In the aftermath of the IDF-Hamas ceasefire that brought an end to the 11-day Gaza war, US President Joe Biden has spoken strongly about the need for peace and a two-state resolution to the Israeli-Palestinian conflict.

“We still need a two-state solution,” Biden told reporters on Friday. “It is the only answer. The only answer.”

Unlike his predecessor Donald Trump, Biden did not enter the White Houses in January with a pledge to put forward a plan to resolve the Israeli-Palestinian conflict.

But the brief IDF-Hamas war raised speculation that he might have reconsidered that option.

“Is there really a prospect of some kind of movement toward a genuine political solution?” Zakaria asked?

“I think there has to be,” Blinken said. “I think both sides are reminded that we have to find a way to break the cycle, because if we don’t, it will repeat itself at great cost and at great human suffering on all sides.”

He clarified, however, that at this time the focus was on rebuilding Gaza and trying to put in place conditions that would allow for a genuine peace process.  “But that is not the immediate order of business,” Blinken said.

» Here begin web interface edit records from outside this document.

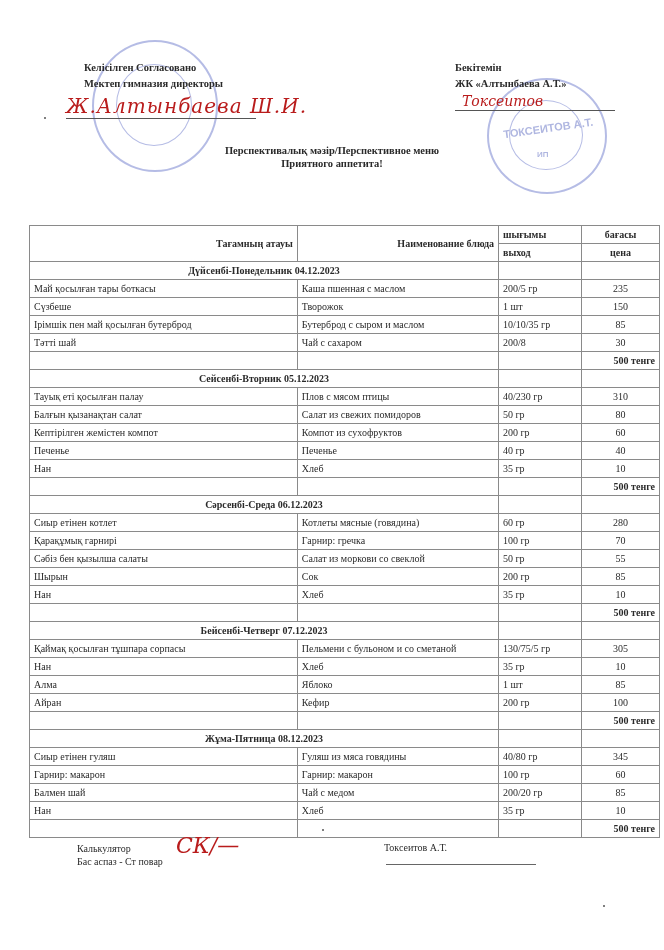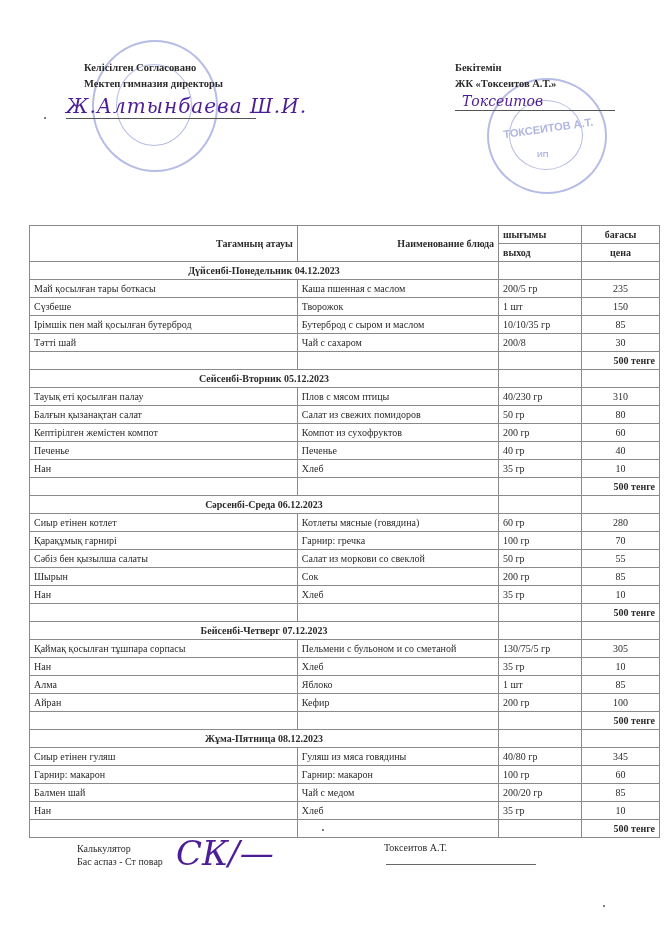"ЖК «Токсеитов А.Т.»" div { text: Токсеитов -> Алтынбаева }
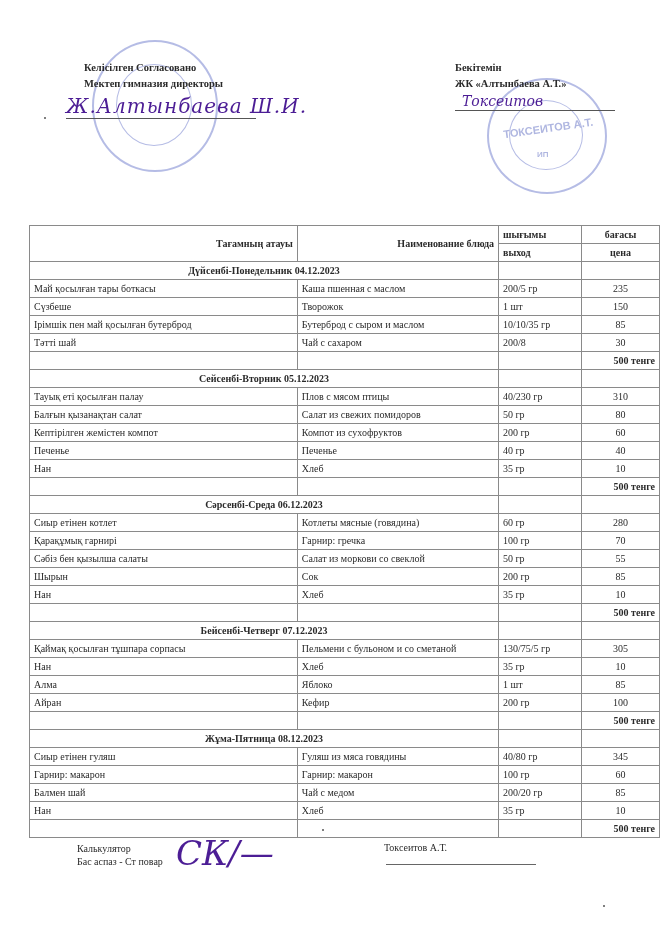"Ж.Алтынбаева Ш.И." .sig { color: #4c1d95 -> #b91c1c }
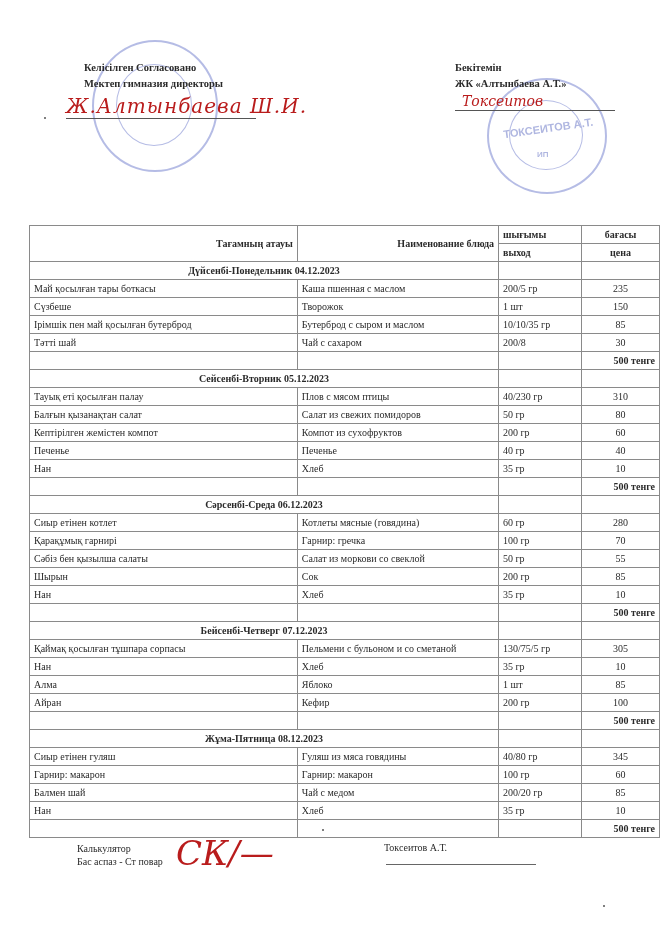"Перспективалық мәзір/Перспективное меню" div { html: none -> <div>Перспективалық мәзір/Перспективное меню</div> }
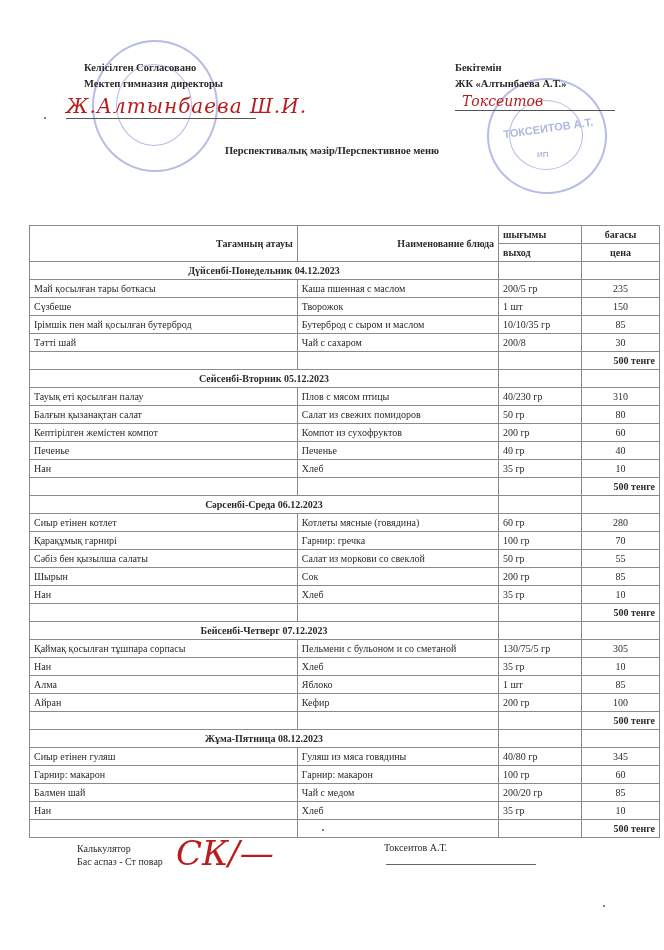"Приятного аппетита!" div { html: none -> <div>Приятного аппетита!</div> }
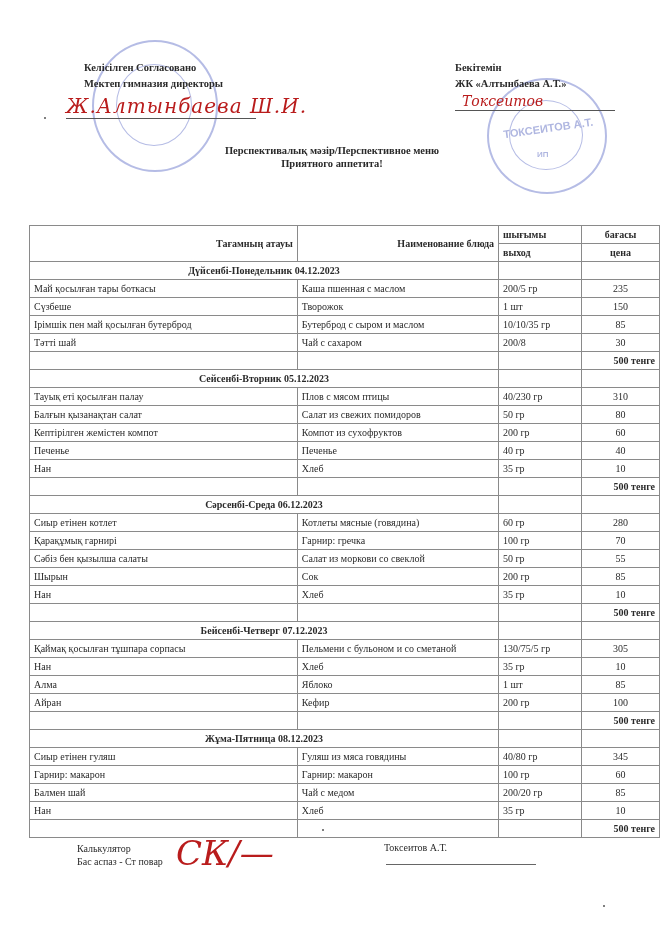"СК/—" .sig-bottom { font-size: 34px -> 22px }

When asked if he would revive Trump’s peace plan for a two-state solution, Blinken gave a neutral answer.

“We’re going to look at everything that’s been done before, learn from that just as we have in other areas, and see what makes sense and what doesn’t,” Blinken said. “But our focus right now relentlessly is on dealing with the humanitarian situation, to do reconstruction and rebuild, and engage intensely with everyone, with Palestinians, with Israelis, with partners in the region.”

European Union foreign policy chief Josep Borrell, said that the international community could not afford to place the peace process on the back-burner.

“Now that there is a truce in place, some might be tempted to ‘move on’ and leave aside the underlying causes of the conflict,” Borrelll wrote in a blog he posted on Friday. “This would most likely lead to new cycles of violence that will only further strengthen extremists. We must do all we can to find that narrow political pathway: to return to meaningful negotiations for a two-state solution.”

He added that he planned to work toward the resumption of an Israeli-Palestinian peace process, the last such process ending in 2014.

Borrell said he planned to speak with all the relevant parties, including the Middle East Quartet made of up of the US, the UN, the EU and Russia.

“I will do all I can to try to re-open the space for negotiations and develop confidence-building measures,” Borrell said.